▽

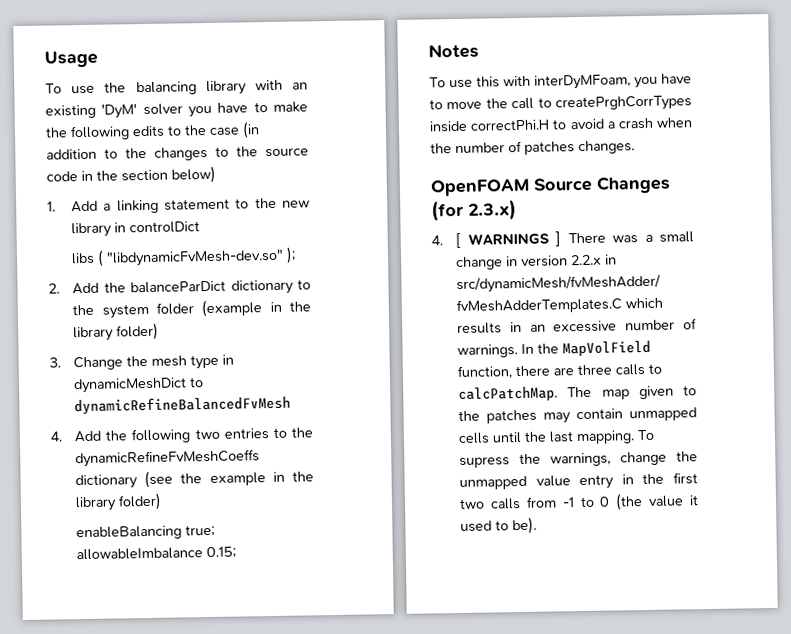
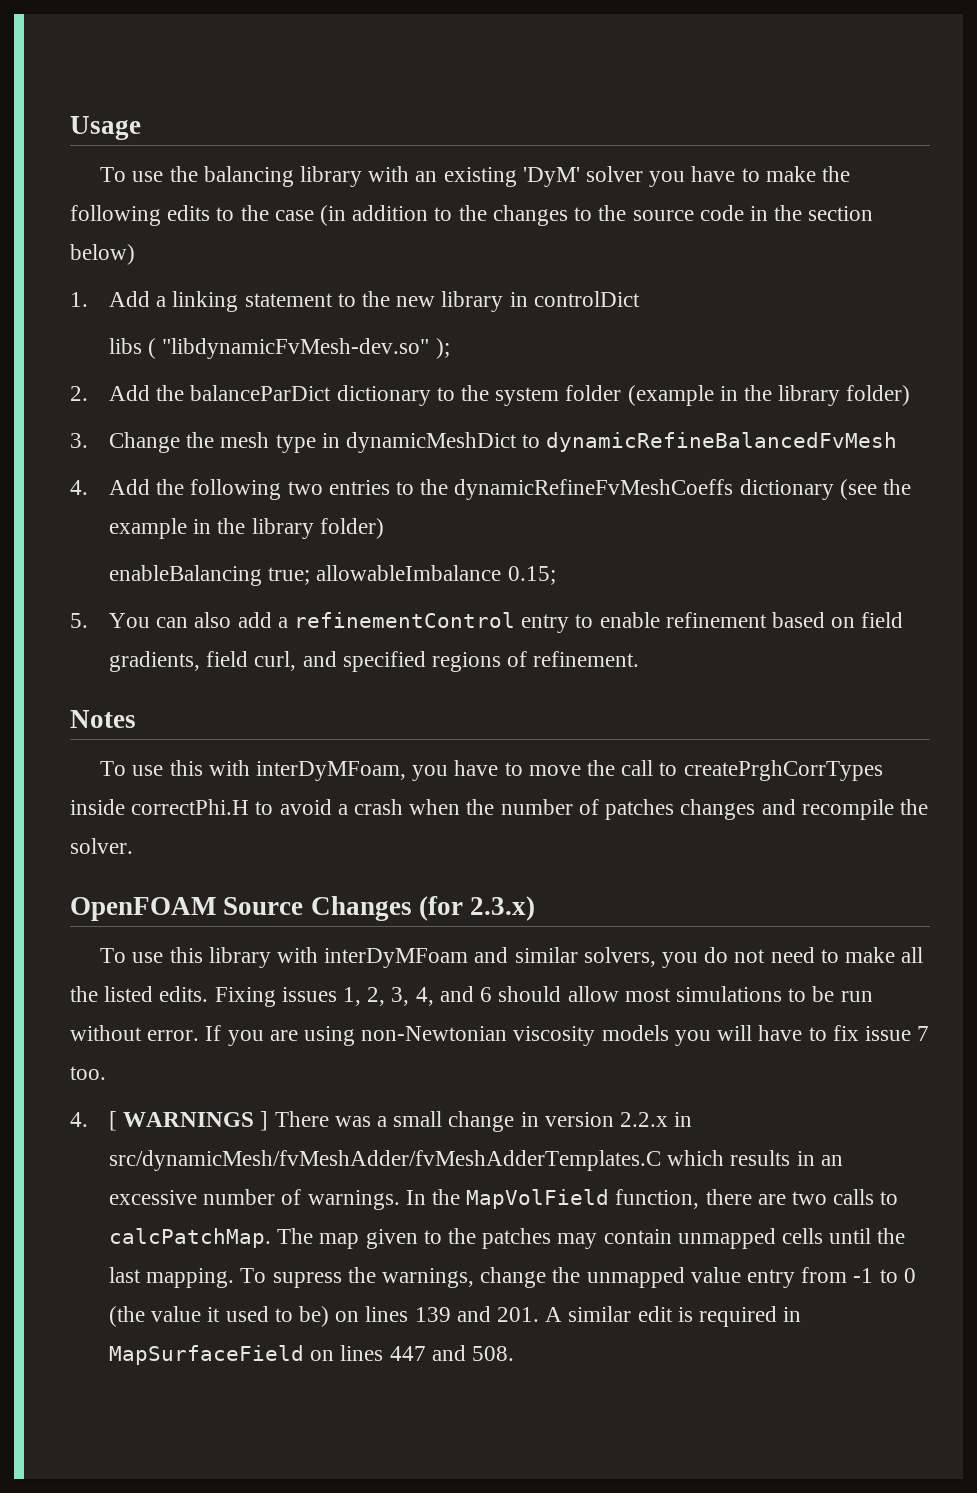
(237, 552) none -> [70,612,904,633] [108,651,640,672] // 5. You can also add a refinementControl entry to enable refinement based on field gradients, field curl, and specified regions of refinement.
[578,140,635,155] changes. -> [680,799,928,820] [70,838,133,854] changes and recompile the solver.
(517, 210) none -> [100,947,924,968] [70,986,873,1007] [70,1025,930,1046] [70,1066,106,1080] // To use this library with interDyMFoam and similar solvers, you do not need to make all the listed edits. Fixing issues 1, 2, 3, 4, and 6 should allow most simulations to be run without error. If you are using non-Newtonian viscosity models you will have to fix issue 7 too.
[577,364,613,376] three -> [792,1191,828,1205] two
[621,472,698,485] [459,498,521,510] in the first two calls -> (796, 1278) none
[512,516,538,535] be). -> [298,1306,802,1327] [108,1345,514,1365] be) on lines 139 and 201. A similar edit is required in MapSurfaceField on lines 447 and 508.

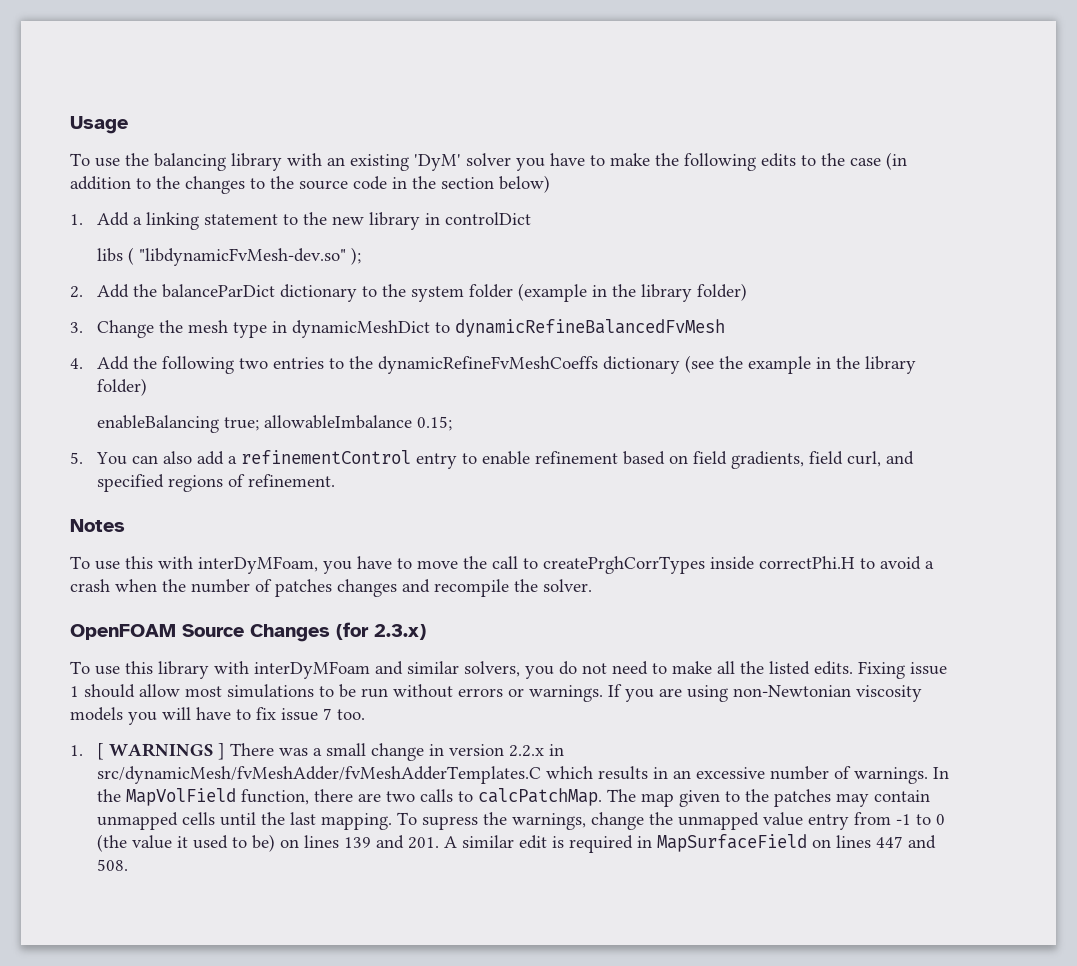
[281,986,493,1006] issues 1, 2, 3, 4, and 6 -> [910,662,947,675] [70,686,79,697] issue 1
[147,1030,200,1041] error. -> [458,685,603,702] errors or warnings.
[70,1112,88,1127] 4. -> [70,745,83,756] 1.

△

§ EXERCISE GOAL
Repeat the listing above exactly, with no pictures.

§ EXERCISE ANSWER
(237, 552) none -> [70,612,904,633] [108,651,640,672] // 5. You can also add a refinementControl entry to enable refinement based on field gradients, field curl, and specified regions of refinement.
[578,140,635,155] changes. -> [680,799,928,820] [70,838,133,854] changes and recompile the solver.
(517, 210) none -> [100,947,924,968] [70,986,873,1007] [70,1025,930,1046] [70,1066,106,1080] // To use this library with interDyMFoam and similar solvers, you do not need to make all the listed edits. Fixing issues 1, 2, 3, 4, and 6 should allow most simulations to be run without error. If you are using non-Newtonian viscosity models you will have to fix issue 7 too.
[577,364,613,376] three -> [792,1191,828,1205] two
[621,472,698,485] [459,498,521,510] in the first two calls -> (796, 1278) none
[512,516,538,535] be). -> [298,1306,802,1327] [108,1345,514,1365] be) on lines 139 and 201. A similar edit is required in MapSurfaceField on lines 447 and 508.

[281,986,493,1006] issues 1, 2, 3, 4, and 6 -> [910,662,947,675] [70,686,79,697] issue 1
[147,1030,200,1041] error. -> [458,685,603,702] errors or warnings.
[70,1112,88,1127] 4. -> [70,745,83,756] 1.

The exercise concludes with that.